**Work item**
If a line in the records below contains the word "margin", copy it out.

**Data under study**
═══
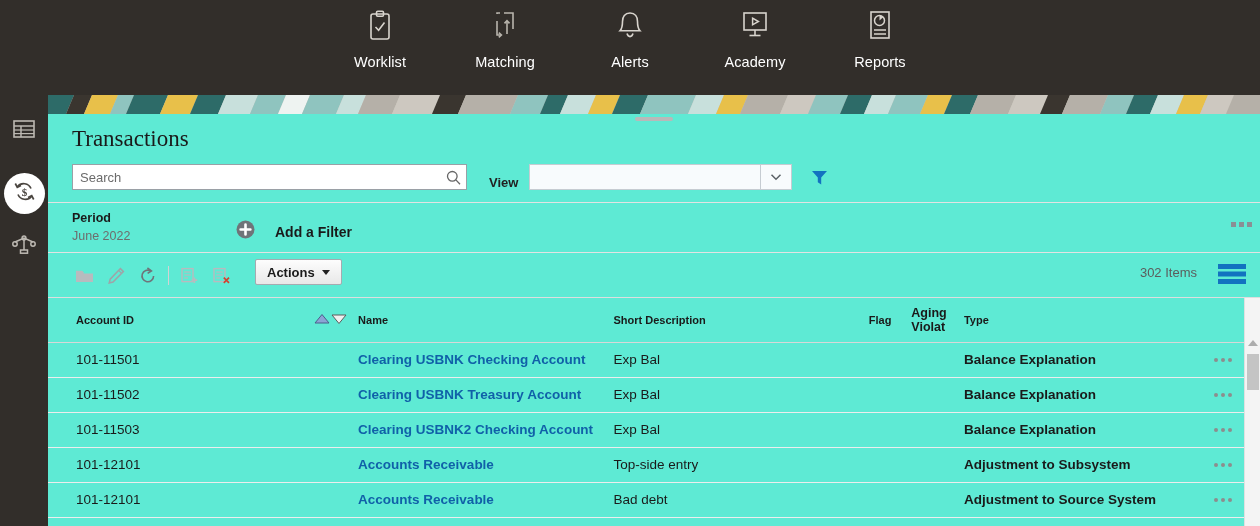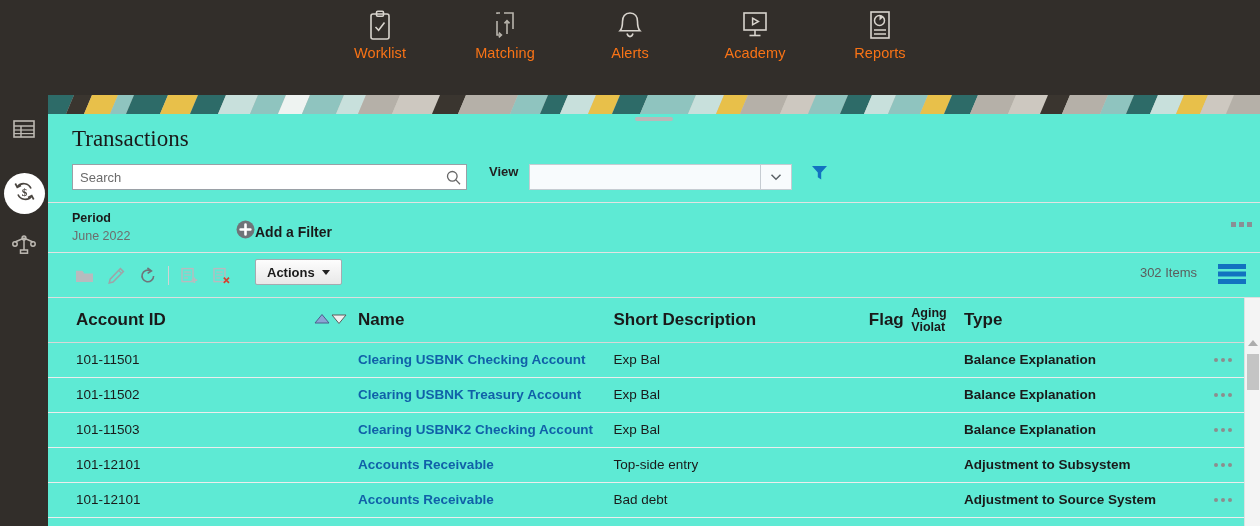--- a/index.html
+++ b/index.html
@@ -24,7 +24,7 @@
   }
   .nav-icon { width: 34px; height: 36px; display: block; }
   .nav-label {
-    color: #f97316; font-size: 14.5px;
+    margin-top: 9px; color: #ffffff; font-size: 14.5px;
     letter-spacing: .1px; white-space: nowrap;
   }
 

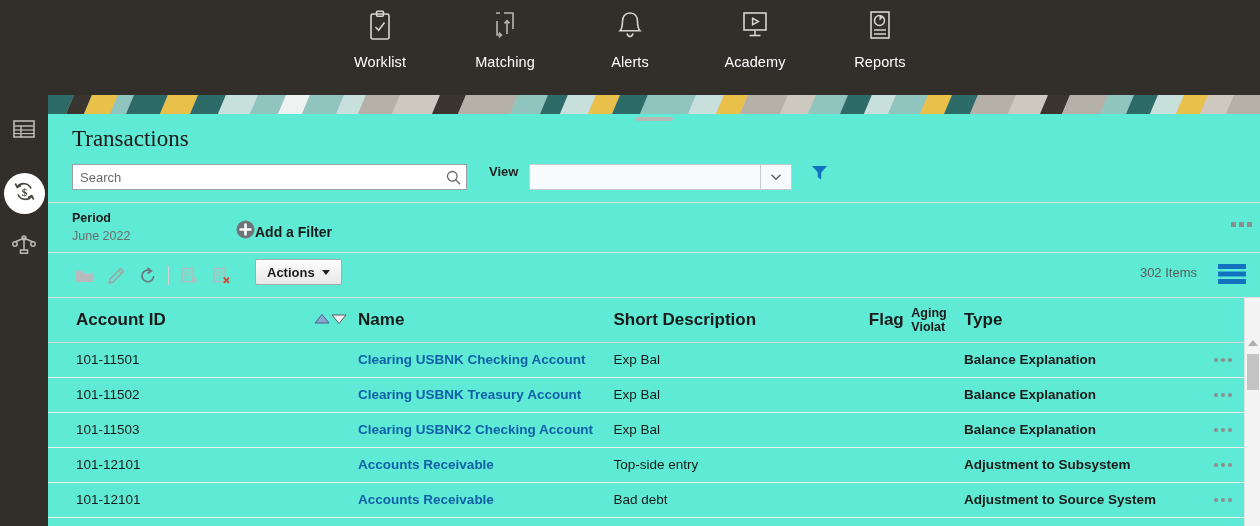--- a/index.html
+++ b/index.html
@@ -67,7 +67,7 @@
   }
 
   
-  .searchrow { position: absolute; left: 24px; top: 69px; display: flex; align-items: flex-start; }
+  .searchrow { position: absolute; left: 24px; top: 69px; display: flex; align-items: flex-end; }
   .searchbox {
     position: relative; width: 395px; height: 26px;
     border: 1px solid #9aa0a6; background: #fff;

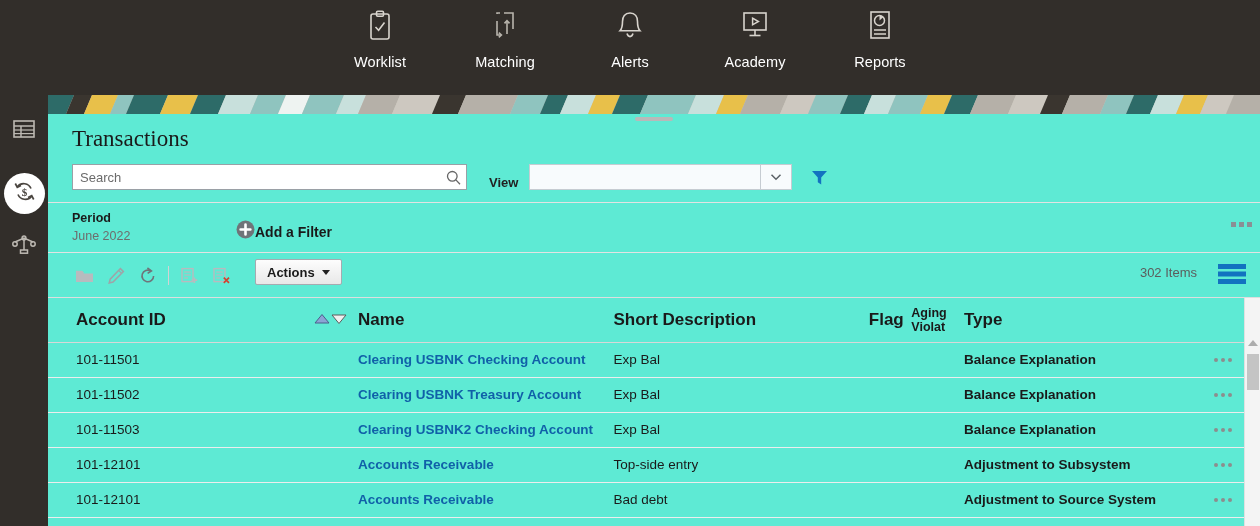--- a/index.html
+++ b/index.html
@@ -104,7 +104,7 @@
   .filter-val { margin-top: 4px; font-size: 12.5px; color: #6d6d6d; }
   .add-filter {
     position: absolute; left: 188px; top: 17px;
-    display: flex; align-items: center; gap: 0; cursor: pointer;
+    display: flex; align-items: center; gap: 20px; cursor: pointer;
   }
   .add-filter-label { font-size: 14px; font-weight: bold; color: #1a1a1a; }
   .bar-overflow {

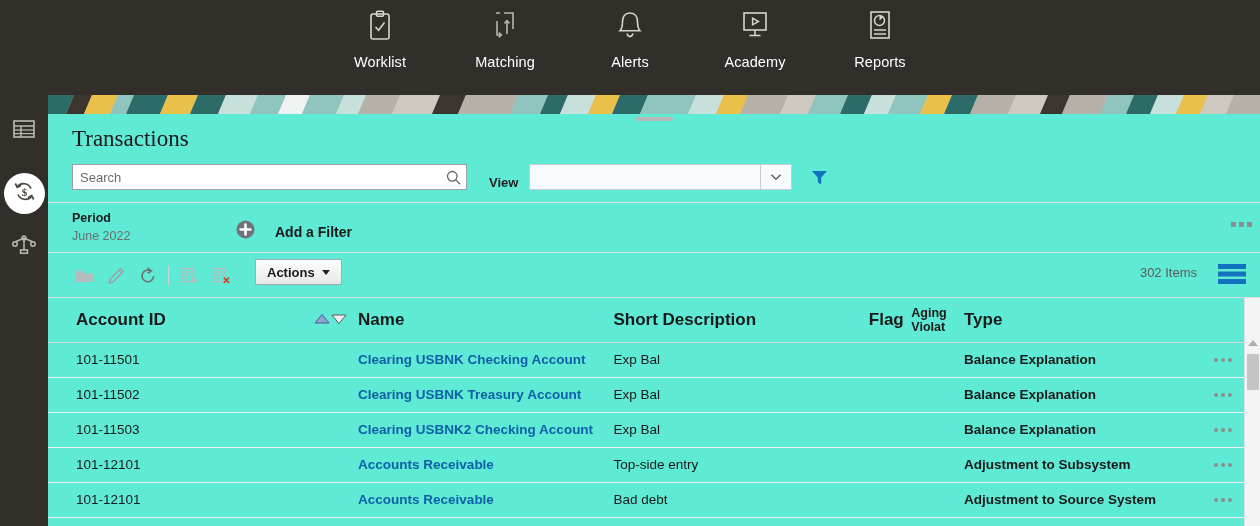--- a/index.html
+++ b/index.html
@@ -144,7 +144,7 @@
   table { width: 1212px; border-collapse: collapse; table-layout: fixed; }
   thead th {
     height: 44px; vertical-align: middle; text-align: left;
-    font-size: 17px; font-weight: bold; color: #1a1a1a;
+    font-size: 11px; font-weight: bold; color: #1a1a1a;
     border-bottom: 1px solid #d8d8d8; padding: 0;
   }
   th.c-acct { width: 262px; padding-left: 28px; }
═══
**Exercise response**
+    margin-top: 9px; color: #ffffff; font-size: 14.5px;
   .filter-val { margin-top: 4px; font-size: 12.5px; color: #6d6d6d; }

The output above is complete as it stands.